You can retrieve the binding information of your site using the Get-WebBinding cmdlet and set the SSL Certificate using the AddSslCertificate function:

$siteName = 'mywebsite'
$dnsName = 'www.mywebsite.ru'

# create the ssl certificate
$newCert = New-SelfSignedCertificate -DnsName $dnsName -CertStoreLocation cert:\LocalMachine\My

# get the web binding of the site
$binding = Get-WebBinding -Name $siteName -Protocol "https"

# set the ssl certificate
$binding.AddSslCertificate($newCert.GetCertHashString(), "my")

Answer 2

I had the same error as "Chuck D" when using the answer, I found an additional step was required:

The SSL certificate needs to be in the certificate store before binding to adding to an IIS website binding.

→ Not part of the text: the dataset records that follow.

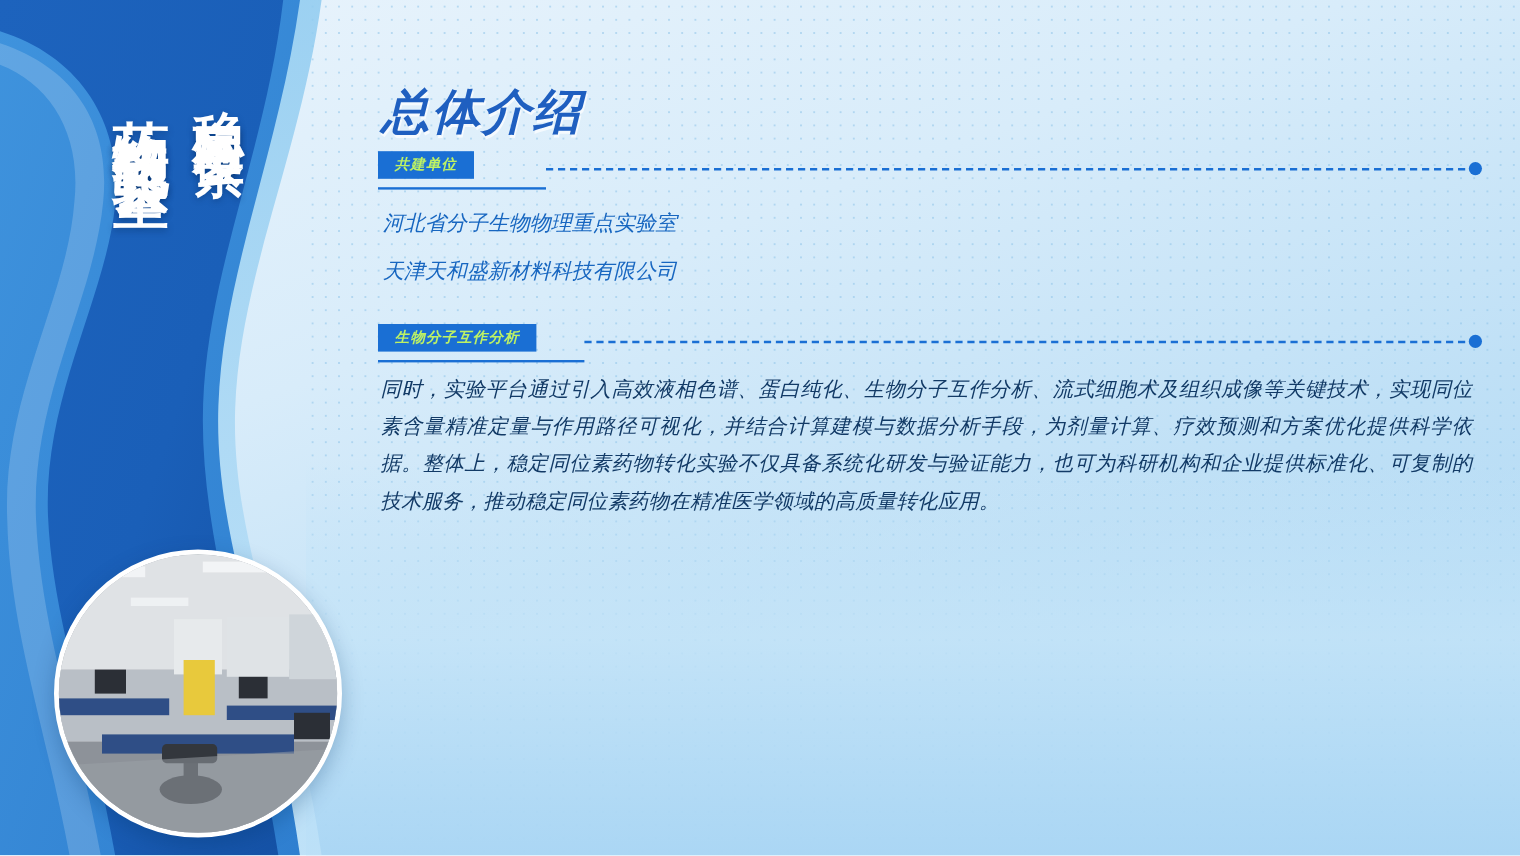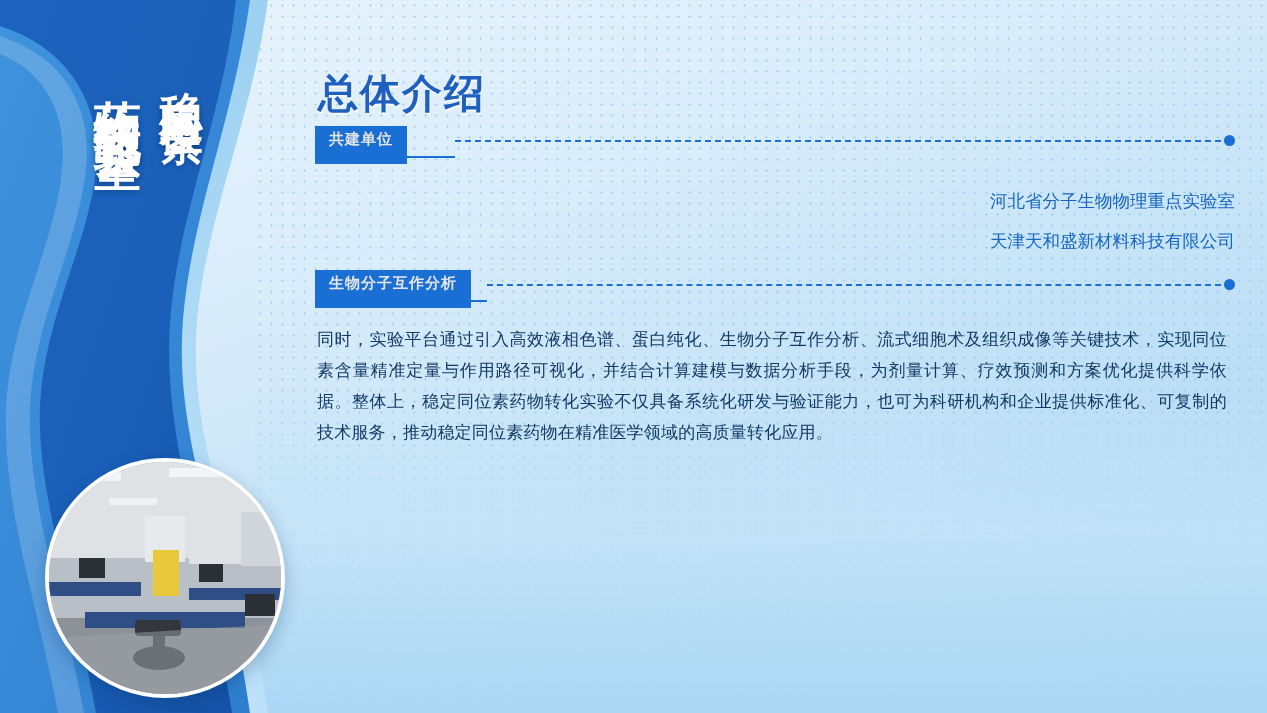--- a/index.html
+++ b/index.html
@@ -82,43 +82,44 @@
     background: #9aa4ad;
   }
   .photo svg { display:block; }
   
   .content {
     position: absolute;
     left: 315px;
     top: 0;
     width: 935px;
     height: 713px;
+    font-style: italic;
   }
   .heading {
     position: absolute;
     left: 3px;
     top: 66px;
     font-size: 40px;
     font-weight: bold;
     color: #1f5fc0;
     letter-spacing: 2px;
     text-shadow: 1px 2px 0 rgba(255,255,255,.7);
   }
   .sec {
     position: absolute;
     left: 0;
     width: 920px;
   }
   .sec-tag {
     display: inline-block;
     background: #1a6fd4;
-    color: #e5e5e5;
-    font-size: 15px;
+    color: #bef264;
+    font-size: 12px;
     font-weight: bold;
-    padding: 5px 14px 18px 14px;
+    padding: 5px 14px 6px 14px;
     letter-spacing: 1px;
     line-height: 1;
   }
   .sec-rule {
     position: absolute;
     height: 0;
     border-top: 2px dashed #1a6fd4;
     top: 14px;
     right: 8px;
   }
@@ -134,21 +135,20 @@
   .sec-underline {
     position: absolute;
     left: 0;
     height: 2px;
     background: #1a6fd4;
   }
   .unit-list {
     margin: 0;
     padding: 0;
     list-style: none;
-    text-align: right;
   }
   .unit-list li {
     font-size: 17.5px;
     color: #1766c0;
     line-height: 1;
     padding: 11px 0 11px 4px;
   }
   .para {
     font-size: 17px;
     color: #123a66;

This can be done in powershell using the following command:

Import-PfxCertificate -FilePath "C:\path to certificate file\certificate.pfx" -CertStoreLocation "Cert:\LocalMachine\My"

Answer 3

The AddSslCertificate method not available everywhere. I found different solution by using Netsh.

$iisCert = Get-ChildItem -Path "Cert:\LocalMachine\MY" `
| Where-Object { $_.FriendlyName -eq "IIS Express Development Certificate" } `
| Select-Object -First 1

$applicationId = [Guid]::NewGuid().ToString("B") 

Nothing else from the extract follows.